I turn at least 5-10 jobs down a week for those who think 10$ is too much and haggle to 4$.

I also turn another 4-6 jobs a week for stuff I don't do.


----------



## skoronesa (Oct 27, 2015)

Tango said:


> .............
> I also turn another 4-6 jobs a week for stuff I don't do.



Just use a bunch of lube, you'll be fine :vs_laugh:



.


----------



## Tango (Jan 13, 2018)

skoronesa said:


> Just use a bunch of lube, you'll be fine :vs_laugh:
> 
> 
> 
> .


Jobs...Not tricks!:vs_laugh:


----------



## sparky (Jan 8, 2014)

SchmitzPlumbing said:


> thats a house trailer faucet. they have axles with tires.


Yep


----------



## VictorPlumber (Feb 26, 2019)

Tango said:


> Charge more that's another issue, you charge more and they may try and blackmail you down the road with a complaint and a visit to the kangaroo court.
> As plumbers we are being watched and ruled by the mafia.

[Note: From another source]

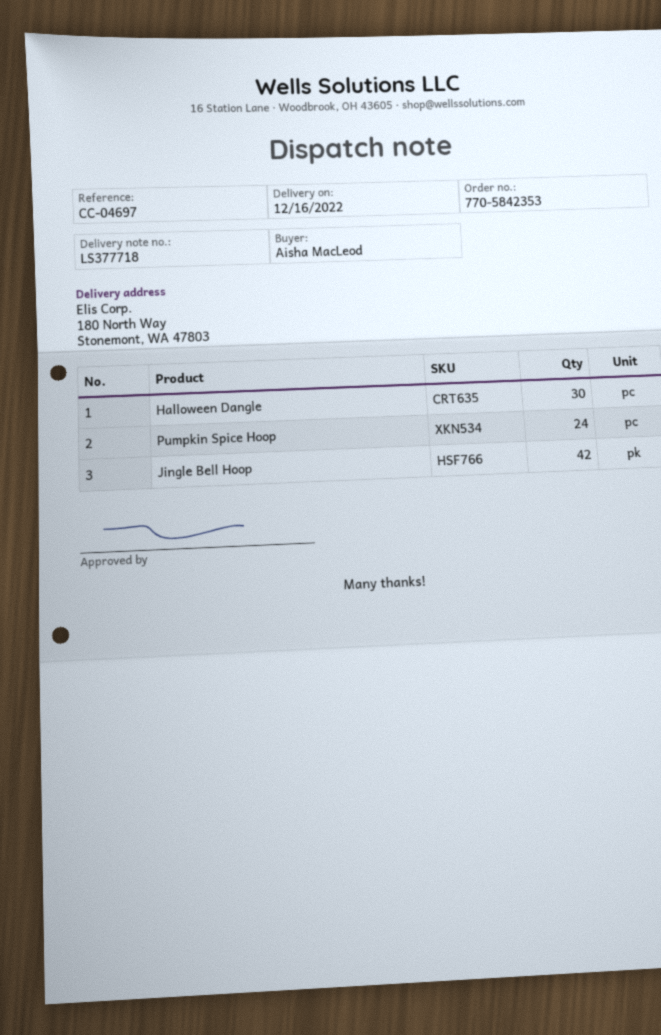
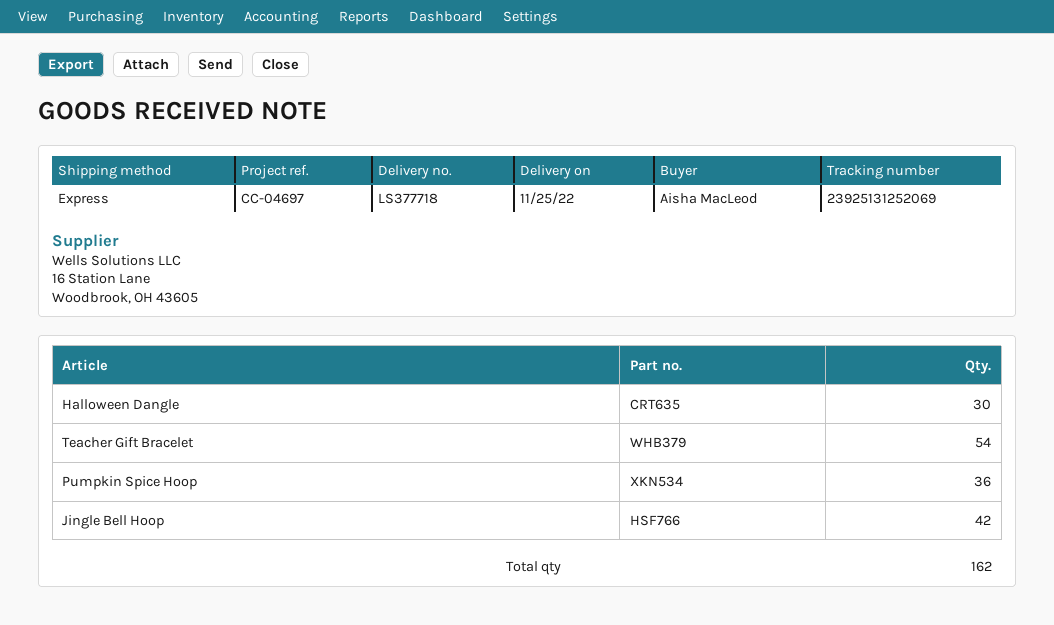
delivery date: 2022-12-16 -> 2022-11-25
Pumpkin Spice Hoop: 24 -> 36
Teacher Gift Bracelet: none -> 54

You can charge whatever you want - there are no rules or codes about charges ???


----------



## Tango (Jan 13, 2018)

VictorPlumber said:


> You can charge whatever you want - there are no rules or codes about charges ???


Not true. You can charge as much as you want for labor except you have to tell them the price before the job starts. But there is a but, I bet a judge can over rule that. You will have to prove your rate is reasonable. What's reasonable you ask? Reasonable is the judge's mood that day.

We are not allowed to charge as much as we want for materials. It is written in the code of ethics and I've seen a few real court case articles where a single piece of pipe had to reimbursed to the plaintiff because he charged a lot. I haven't' seen the exact law in the civil code, but I definitely know my limit now. Again the limit depends on the "reasonable" and the judge's mood.


----------



## bawalter (Dec 23, 2020)

Tango said:


> Not true. You can charge as much as you want for labor except you have to tell them the price before the job starts. But there is a but, I bet a judge can over rule that. You will have to prove your rate is reasonable. What's reasonable you ask? Reasonable is the judge's mood that day.
> 
> We are not allowed to charge as much as we want for materials. It is written in the code of ethics and I've seen a few real court case articles where a single piece of pipe had to reimbursed to the plaintiff because he charged a lot. I haven't' seen the exact law in the civil code, but I definitely know my limit now. Again the limit depends on the "reasonable" and the judge's mood.


You're in Canada right?


----------



## Tango (Jan 13, 2018)

bawalter said:


> You're in Canada right?


May I ask why you want to know?


----------



## bawalter (Dec 23, 2020)

Tango said:


> May I ask why you want to know?


Oh, sorry. You just made the statement about the rules for what you can charge and I didn't know where those rules were instituted. Is that something that is just your locality or something that's mandated in a larger body. 

Pricing can be weird but I haven't heard of the govt telling a company how they can price so that's where my curiosity comes from.


----------



## Tango (Jan 13, 2018)

bawalter said:


> Oh, sorry. You just made the statement about the rules for what you can charge and I didn't know where those rules were instituted. Is that something that is just your locality or something that's mandated in a larger body.
> 
> Pricing can be weird but I haven't heard of the govt telling a company how they can price so that's where my curiosity comes from.


If you find my thread in the secret room you will understand a little bit better. But for now :

It's all doublethink. I live 2 blocks down by the Ministry of Plenty...

_Ministry of Plenty seems to be entirely misnamed, since it is, in fact, responsible for maintaining a state of perpetual poverty, scarcity and financial shortages. However, the name is also apt, because, along with the Ministry of Truth, the Ministry of Plenty's other purpose is to convince the populace that they are living in a state of perpetual prosperity _


----------



## bawalter (Dec 23, 2020)

Tango said:


> If you find my thread in the secret room you will understand a little bit better. But for now :
> 
> It's all doublethink. I live 2 blocks down by the Ministry of Plenty...
> 
> _Ministry of Plenty seems to be entirely misnamed, since it is, in fact, responsible for maintaining a state of perpetual poverty, scarcity and financial shortages. However, the name is also apt, because, along with the Ministry of Truth, the Ministry of Plenty's other purpose is to convince the populace that they are living in a state of perpetual prosperity _


I have a first edition hard copy I got from my great grandmother. We are living in interesting times.


----------



## RichardBull (Jan 7, 2021)

Check the waste and overflow connection..... at the overflow. Use a small handheld camera and poke a couple 1/2” inspection holes......cut an access and install a removeable panel. The leak is probably something intermittent snd small.

I get these same calls every week, I have great success with my methods. I always find the leak.......


----------